A highlight of the awards ceremony came when Dame Maggie Smith presented the best actress award Eileen Atkins for her performance in A Delicate Balance at the Haymarket Theatre, where she co-stars with Dame Maggie. Ridiculing a report that the two of them were not speaking, Dame Maggie recalled how they had known each other since their youth, and had deliberately sought a play to act in together. Such rumours were, she suggested, a hazard for actresses. "No one ever says, `ooh have you heard Othello's not getting on with Iago,' " she observed.

While the awards ceremony had its usual upbeat atmosphere, much of the talk among the actors and actresses attending was about the current Equity strike in which many of them are involved.

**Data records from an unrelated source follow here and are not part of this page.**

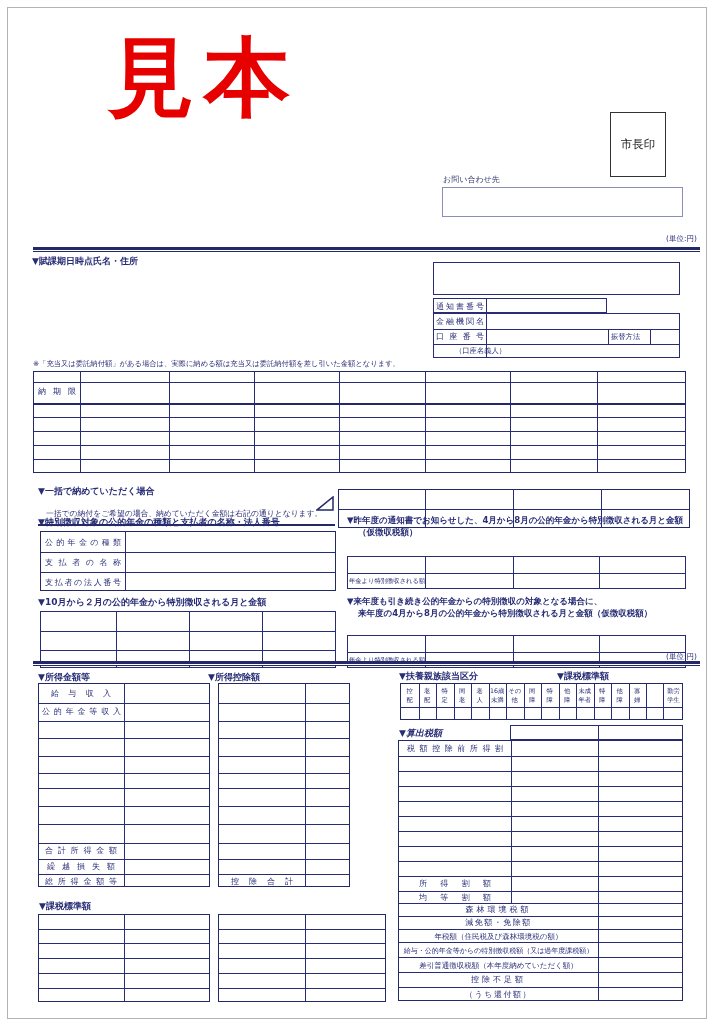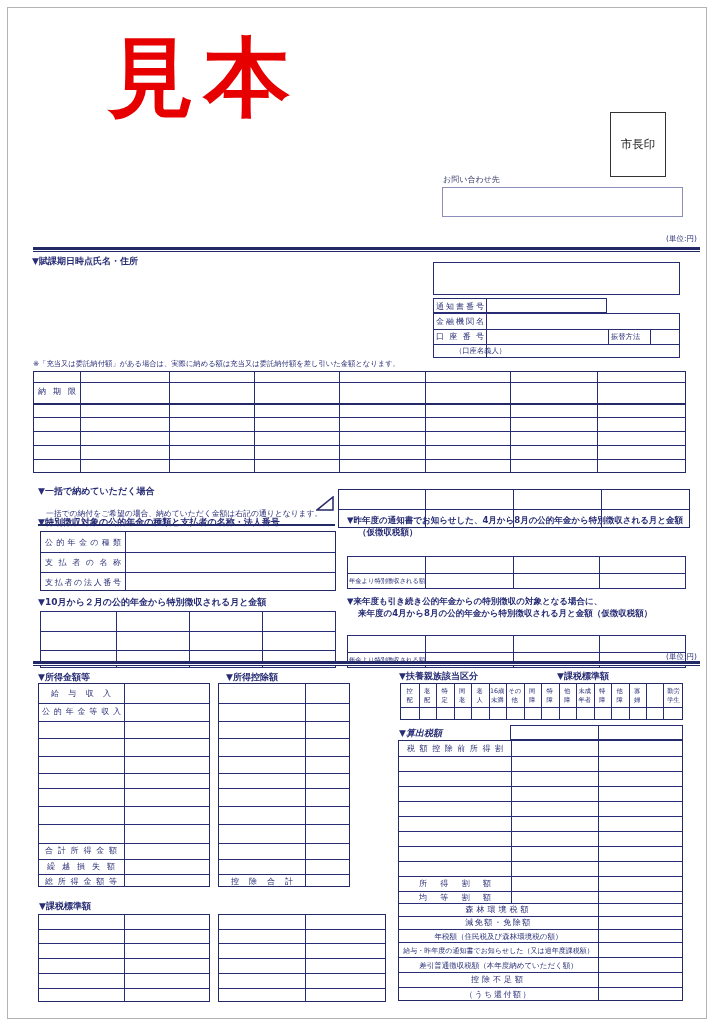--- a/index.html
+++ b/index.html
@@ -156,7 +156,7 @@
     <div class="abs t jl" style="left:6px;top:193px;width:72px;">総所得金額等</div>
   </div>
 
-  <div class="abs title" style="left:226px;top:672px;">▼所得控除額</div>
+  <div class="abs title" style="left:208px;top:672px;">▼所得控除額</div>
   <div class="abs thk" style="left:218px;top:683px;width:132px;height:204px;">
     <div class="hl" style="top:19px;"></div>
     <div class="hl" style="top:37px;"></div>

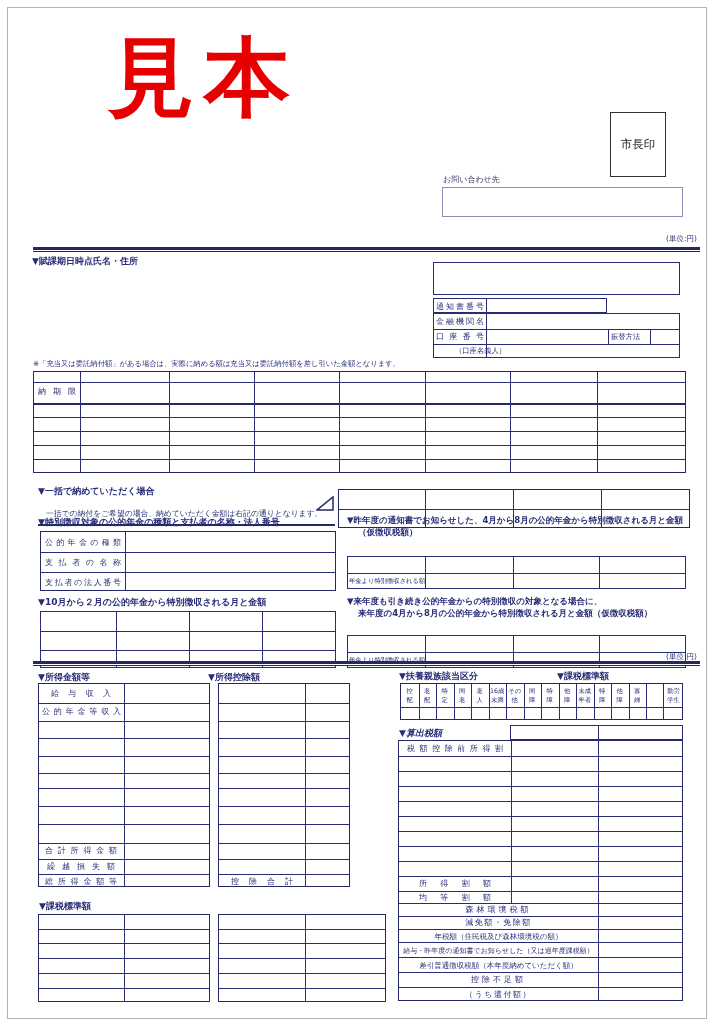--- a/index.html
+++ b/index.html
@@ -288,7 +288,7 @@
     <div class="abs t ctr" style="left:0;top:164px;width:199px;letter-spacing:3px;">森林環境税額</div>
     <div class="abs t ctr" style="left:0;top:177px;width:199px;letter-spacing:1.5px;">減免額・免除額</div>
     <div class="abs ctr" style="left:0;top:190.5px;width:199px;font-size:7.5px;color:#272c74;">年税額（住民税及び森林環境税の額）</div>
-    <div class="abs ctr" style="left:0;top:205px;width:199px;font-size:7px;color:#272c74;">給与・昨年度の通知書でお知らせした（又は過年度課税額）</div>
+    <div class="abs ctr" style="left:0;top:205px;width:199px;font-size:7px;color:#272c74;">給与・公的年金等からの特別徴収税額（又は過年度課税額）</div>
     <div class="abs ctr" style="left:0;top:219.5px;width:199px;font-size:7.5px;color:#272c74;">差引普通徴収税額（本年度納めていただく額）</div>
     <div class="abs t ctr" style="left:0;top:234px;width:199px;letter-spacing:3px;">控除不足額</div>
     <div class="abs t ctr" style="left:0;top:249px;width:199px;letter-spacing:1.5px;">（うち還付額）</div>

Union members are refusing to do voice overs and other commercials for television following a decision by the Institute of Practioners in Advertising to reduce drastically repeat fees, cutting substantial earnings for many performers.

The award for most promising playwright went to Conor McPherson for The Weir, staged by the Royal court.

Jonathan Harmsworth, son of Lord Rothermere, chairman of The Daily Mail and General Trust, publishers of the Evening Standard, introduced The Patricia Rothermere Award, created by Lord Rothermere in memory of his first wife.

It is a two-part award. The first part went to Dame Judi Dench in recognition of her services to theatre. The second, a scholarship allowing a drama student to take his or her place at drama school when they had no other funding, was won by 23-year-old Mark Rice-Oxley from Liverpool.

Ned Sherrin hosted the ceremony at The Savoy Hotel, central London.

Sir Richard Eyre's King Lear is to be filmed for BBC2's Performance programme. The three-week shoot, with Ian Holm as King Lear and most of the Royal National Theatre production cast unchanged, starts on Monday. It will be screened next year.